START WORKING DATA
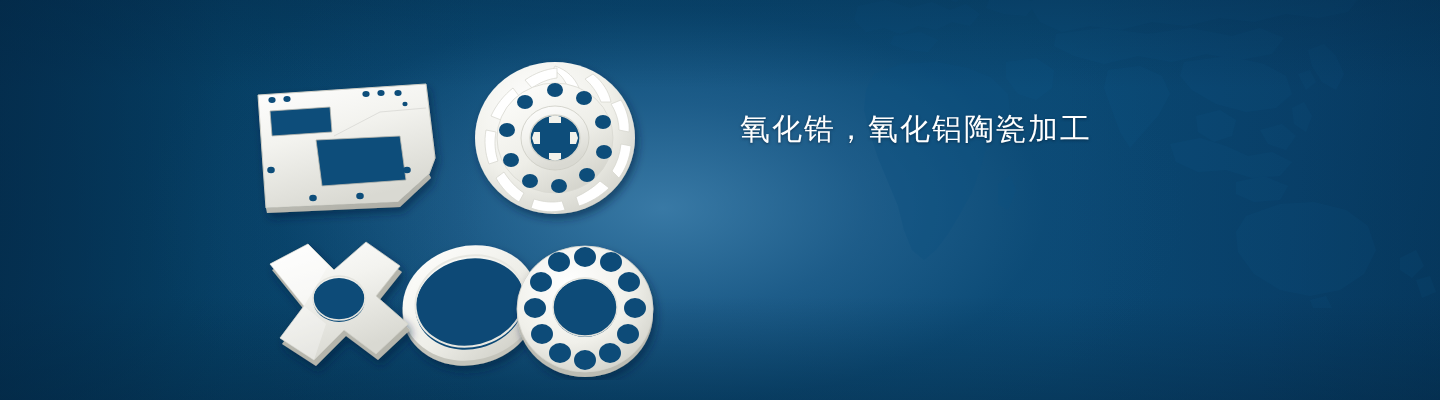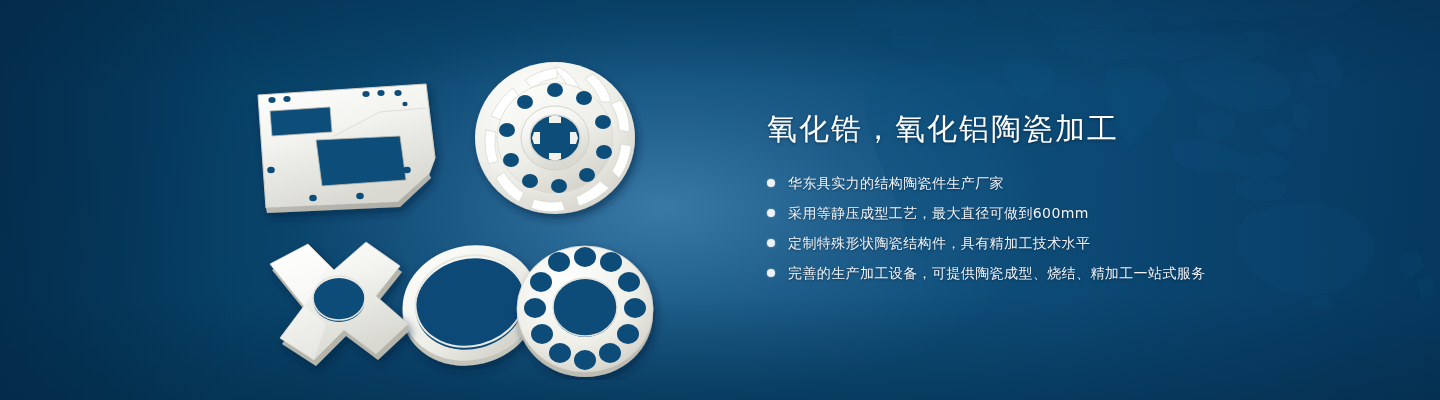--- a/index.html
+++ b/index.html
@@ -45,7 +45,7 @@
   
   .copy{
     position:absolute;
-    left:767px; top:108px;
+    left:740px; top:108px;
     width:620px;
   }
   .headline{

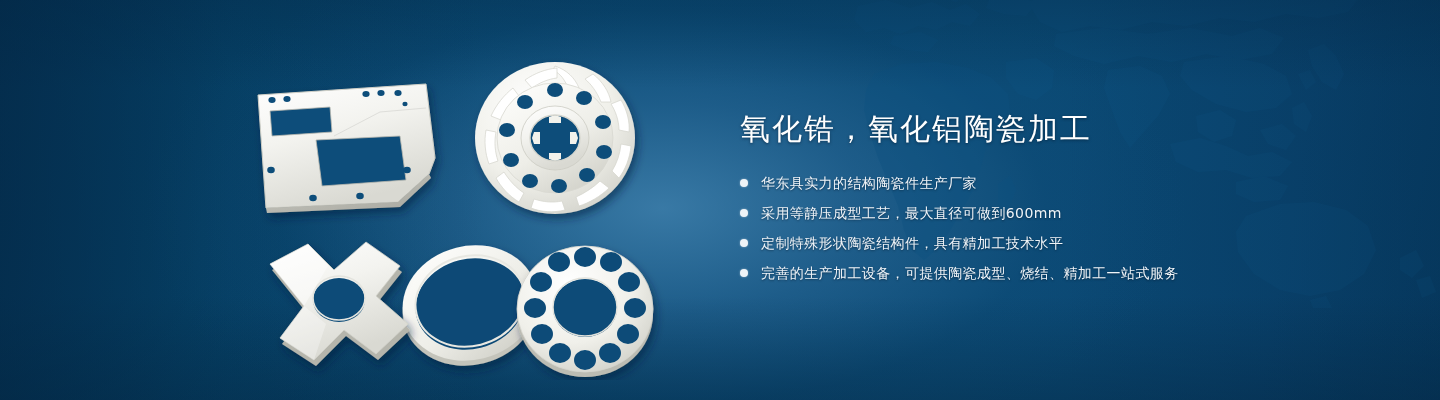--- a/index.html
+++ b/index.html
@@ -294,24 +294,6 @@
   <div class="copy">
     <h1 class="headline">氧化锆，氧化铝陶瓷加工</h1>
 
-    <ul class="bullets">
-      <li>
-        <span class="dot"></span>
-        <span class="btxt">华东具实力的结构陶瓷件生产厂家</span>
-      </li>
-      <li>
-        <span class="dot"></span>
-        <span class="btxt">采用等静压成型工艺，最大直径可做到600mm</span>
-      </li>
-      <li>
-        <span class="dot"></span>
-        <span class="btxt">定制特殊形状陶瓷结构件，具有精加工技术水平</span>
-      </li>
-      <li>
-        <span class="dot"></span>
-        <span class="btxt">完善的生产加工设备，可提供陶瓷成型、烧结、精加工一站式服务</span>
-      </li>
-    </ul>
   </div>
 
 </div>

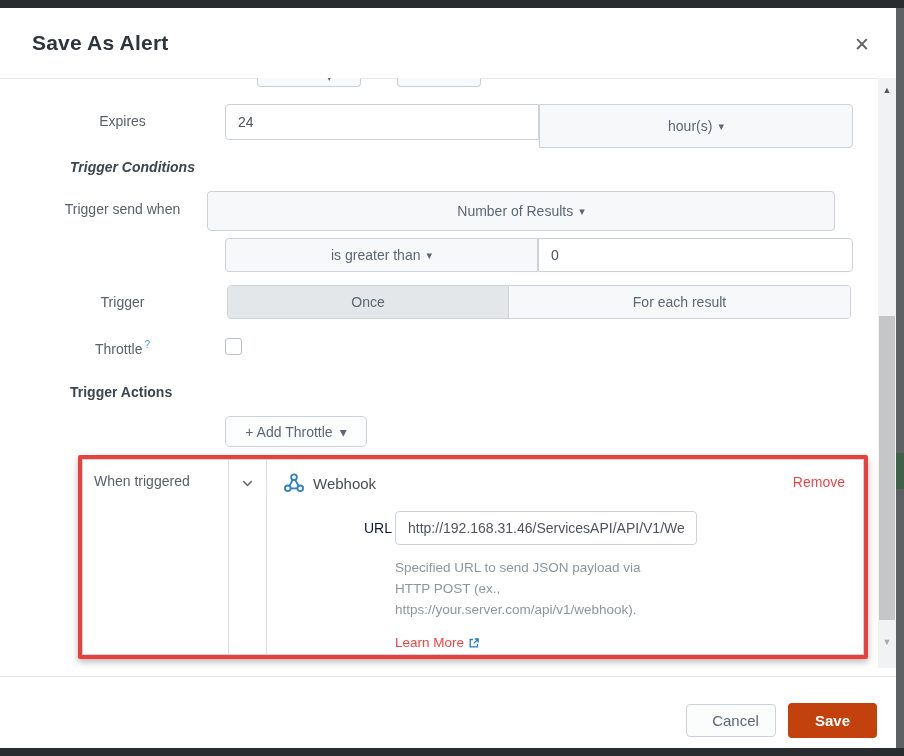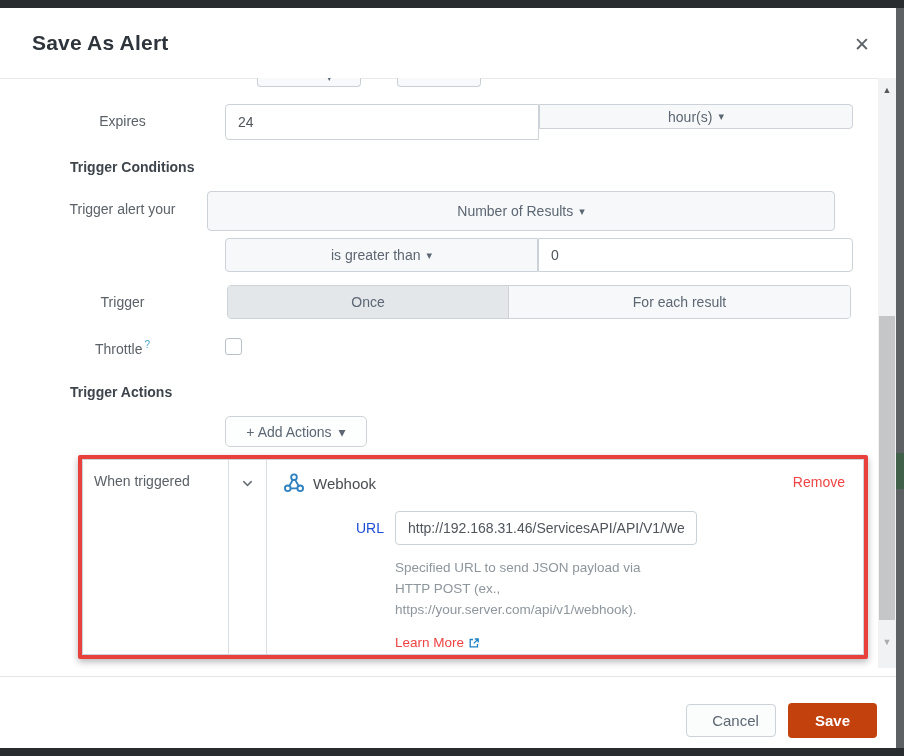--- a/index.html
+++ b/index.html
@@ -84,7 +84,7 @@
 
     <div class="abs lbl lbl-block" style="top:105px;">Expires</div>
     <input class="abs tinput" style="left: 225px; top: 96px; width: 314px; height: 36px; border-radius: 4px 0px 0px 4px;" value="24">
-    <div class="abs dropbtn" style="left:539px; top:96px; width:314px; height:25px; border-radius:0 4px 4px 0;">
+    <div class="abs dropbtn" style="left:539px; top:96px; width:314px; height:44px; border-radius:0 4px 4px 0;">
       <span>hour(s)</span>
       <span class="caret">▾</span>
     </div>

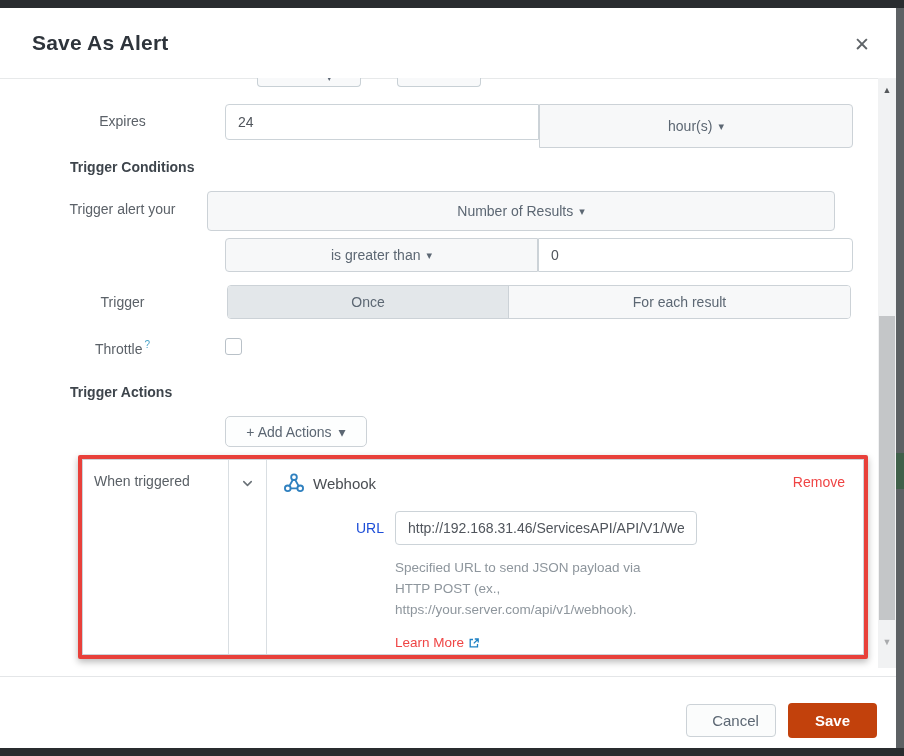--- a/index.html
+++ b/index.html
@@ -89,7 +89,7 @@
       <span class="caret">▾</span>
     </div>
 
-    <div class="abs sec-hdr" style="left:70px; top:151px;">Trigger Conditions</div>
+    <div class="abs sec-hdr" style="left:70px; top:151px;font-style:italic;">Trigger Conditions</div>
 
     <div class="abs lbl lbl-block" style="top:193px;">Trigger alert your</div>
     <div class="abs dropbtn" style="left:207px; top:183px; width:628px; height:40px; border-radius:4px;">

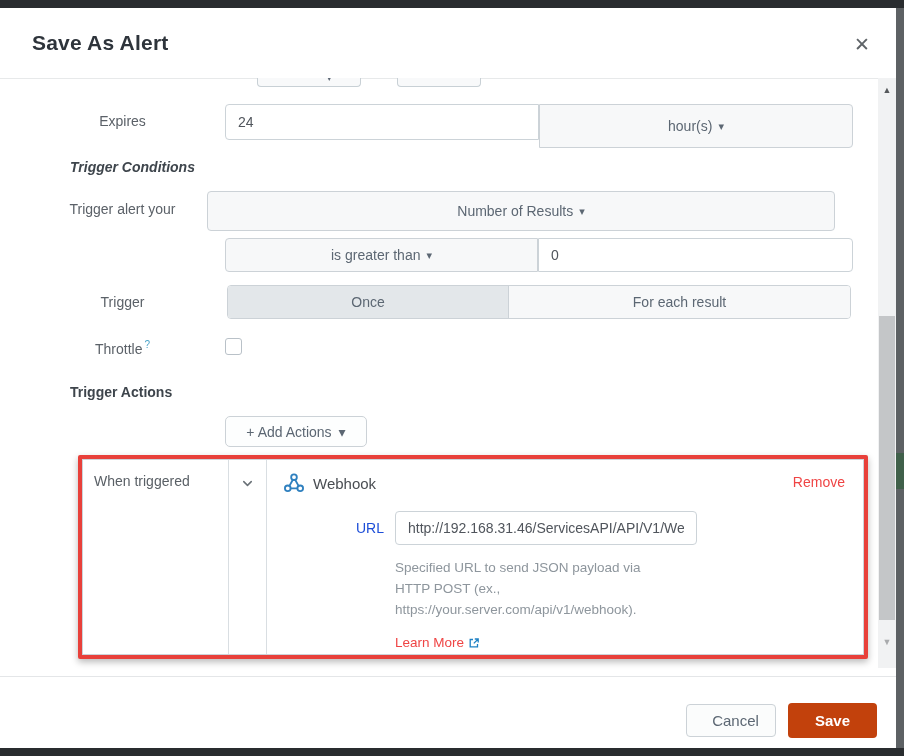--- a/index.html
+++ b/index.html
@@ -91,7 +91,7 @@
 
     <div class="abs sec-hdr" style="left:70px; top:151px;font-style:italic;">Trigger Conditions</div>
 
-    <div class="abs lbl lbl-block" style="top:193px;">Trigger alert your</div>
+    <div class="abs lbl lbl-block" style="top:193px;">Trigger send when</div>
     <div class="abs dropbtn" style="left:207px; top:183px; width:628px; height:40px; border-radius:4px;">
       <span>Number of Results</span>
       <span class="caret">▾</span>

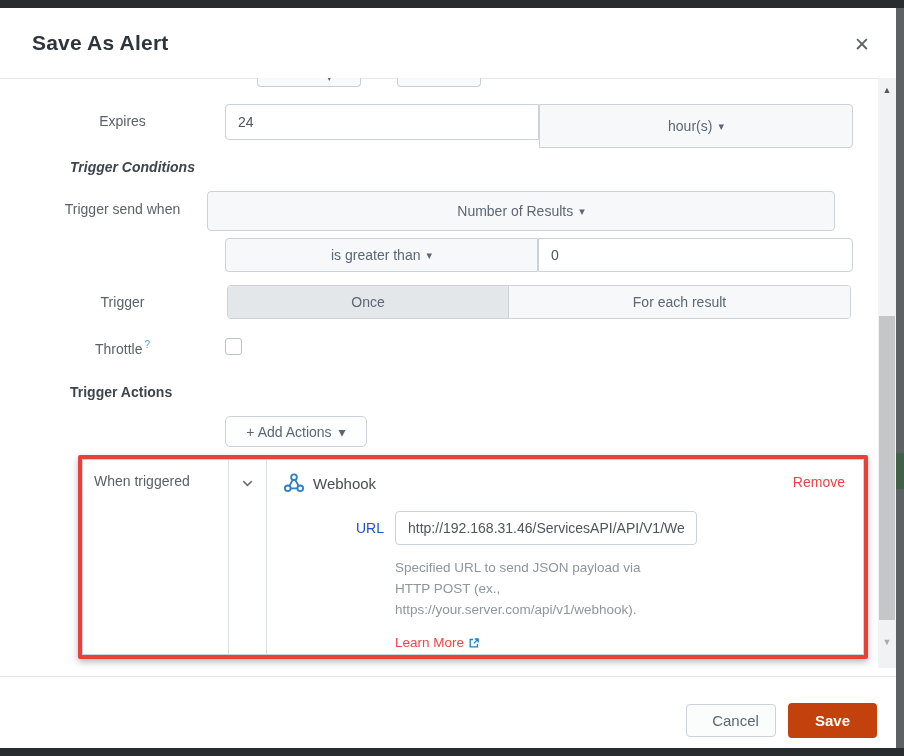--- a/index.html
+++ b/index.html
@@ -116,7 +116,7 @@
 
     <div class="abs sec-hdr" style="left:70px; top:376px;">Trigger Actions</div>
     <div class="abs addbtn">
-      <span>+ Add Actions</span>
+      <span>+ Add Throttle</span>
       <span class="caret">▾</span>
     </div>
 

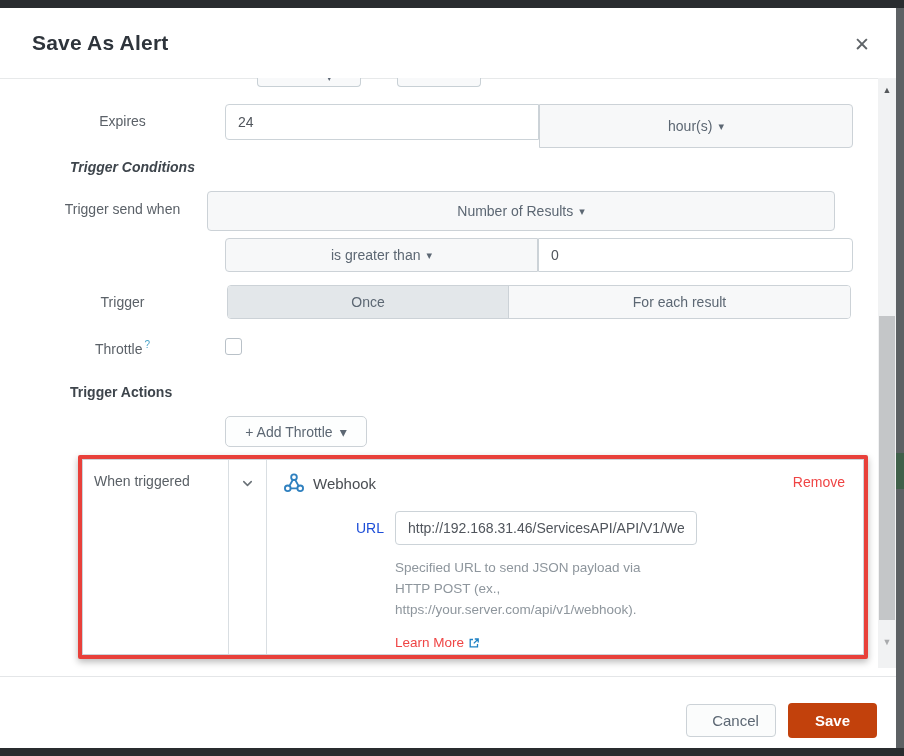--- a/index.html
+++ b/index.html
@@ -47,7 +47,7 @@
   .wh-icon { position:absolute; left:16px; top:12px; }
   .wh-name { position:absolute; left:46px; top:15px; font-size:15px; color:#494d52; }
   .remove-link { position:absolute; right:18px; top:14px; font-size:14px; color:#ef4444; cursor:pointer; }
-  .url-lbl { position:absolute; left:60px; top:60px; width:57px; text-align:right; font-size:14px; color:#1d4ed8; }
+  .url-lbl { position:absolute; left:68px; top:60px; width:57px; text-align:right; font-size:14px; color:#0f172a; }
   .url-input { position:absolute; left:128px; top:51px; width:302px; height:34px; border-radius:4px; overflow:hidden; white-space:nowrap; }
   .help { position:absolute; left:128px; top:98px; width:280px; font-size:13.5px; color:#8e969d; line-height:1.55; }
   .learn-link { color:#ef4444; cursor:pointer; display:inline-flex; align-items:center; gap:4px; margin-top:12px; }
END WORKING DATA
**WHAT THE TASK ASKS**. All records are to be reproduced exactly; the pictures are to be omitted.

**WRITTEN SOLUTION**.
--- a/index.html
+++ b/index.html
@@ -45,7 +45,7 @@
   
   .copy{
     position:absolute;
-    left:767px; top:108px;
+    left:740px; top:108px;
     width:620px;
   }
   .headline{

--- a/index.html
+++ b/index.html
@@ -294,24 +294,6 @@
   <div class="copy">
     <h1 class="headline">氧化锆，氧化铝陶瓷加工</h1>
 
-    <ul class="bullets">
-      <li>
-        <span class="dot"></span>
-        <span class="btxt">华东具实力的结构陶瓷件生产厂家</span>
-      </li>
-      <li>
-        <span class="dot"></span>
-        <span class="btxt">采用等静压成型工艺，最大直径可做到600mm</span>
-      </li>
-      <li>
-        <span class="dot"></span>
-        <span class="btxt">定制特殊形状陶瓷结构件，具有精加工技术水平</span>
-      </li>
-      <li>
-        <span class="dot"></span>
-        <span class="btxt">完善的生产加工设备，可提供陶瓷成型、烧结、精加工一站式服务</span>
-      </li>
-    </ul>
   </div>
 
 </div>

--- a/index.html
+++ b/index.html
@@ -84,7 +84,7 @@
 
     <div class="abs lbl lbl-block" style="top:105px;">Expires</div>
     <input class="abs tinput" style="left: 225px; top: 96px; width: 314px; height: 36px; border-radius: 4px 0px 0px 4px;" value="24">
-    <div class="abs dropbtn" style="left:539px; top:96px; width:314px; height:25px; border-radius:0 4px 4px 0;">
+    <div class="abs dropbtn" style="left:539px; top:96px; width:314px; height:44px; border-radius:0 4px 4px 0;">
       <span>hour(s)</span>
       <span class="caret">▾</span>
     </div>

--- a/index.html
+++ b/index.html
@@ -89,7 +89,7 @@
       <span class="caret">▾</span>
     </div>
 
-    <div class="abs sec-hdr" style="left:70px; top:151px;">Trigger Conditions</div>
+    <div class="abs sec-hdr" style="left:70px; top:151px;font-style:italic;">Trigger Conditions</div>
 
     <div class="abs lbl lbl-block" style="top:193px;">Trigger alert your</div>
     <div class="abs dropbtn" style="left:207px; top:183px; width:628px; height:40px; border-radius:4px;">

--- a/index.html
+++ b/index.html
@@ -91,7 +91,7 @@
 
     <div class="abs sec-hdr" style="left:70px; top:151px;font-style:italic;">Trigger Conditions</div>
 
-    <div class="abs lbl lbl-block" style="top:193px;">Trigger alert your</div>
+    <div class="abs lbl lbl-block" style="top:193px;">Trigger send when</div>
     <div class="abs dropbtn" style="left:207px; top:183px; width:628px; height:40px; border-radius:4px;">
       <span>Number of Results</span>
       <span class="caret">▾</span>

--- a/index.html
+++ b/index.html
@@ -116,7 +116,7 @@
 
     <div class="abs sec-hdr" style="left:70px; top:376px;">Trigger Actions</div>
     <div class="abs addbtn">
-      <span>+ Add Actions</span>
+      <span>+ Add Throttle</span>
       <span class="caret">▾</span>
     </div>
 

--- a/index.html
+++ b/index.html
@@ -47,7 +47,7 @@
   .wh-icon { position:absolute; left:16px; top:12px; }
   .wh-name { position:absolute; left:46px; top:15px; font-size:15px; color:#494d52; }
   .remove-link { position:absolute; right:18px; top:14px; font-size:14px; color:#ef4444; cursor:pointer; }
-  .url-lbl { position:absolute; left:60px; top:60px; width:57px; text-align:right; font-size:14px; color:#1d4ed8; }
+  .url-lbl { position:absolute; left:68px; top:60px; width:57px; text-align:right; font-size:14px; color:#0f172a; }
   .url-input { position:absolute; left:128px; top:51px; width:302px; height:34px; border-radius:4px; overflow:hidden; white-space:nowrap; }
   .help { position:absolute; left:128px; top:98px; width:280px; font-size:13.5px; color:#8e969d; line-height:1.55; }
   .learn-link { color:#ef4444; cursor:pointer; display:inline-flex; align-items:center; gap:4px; margin-top:12px; }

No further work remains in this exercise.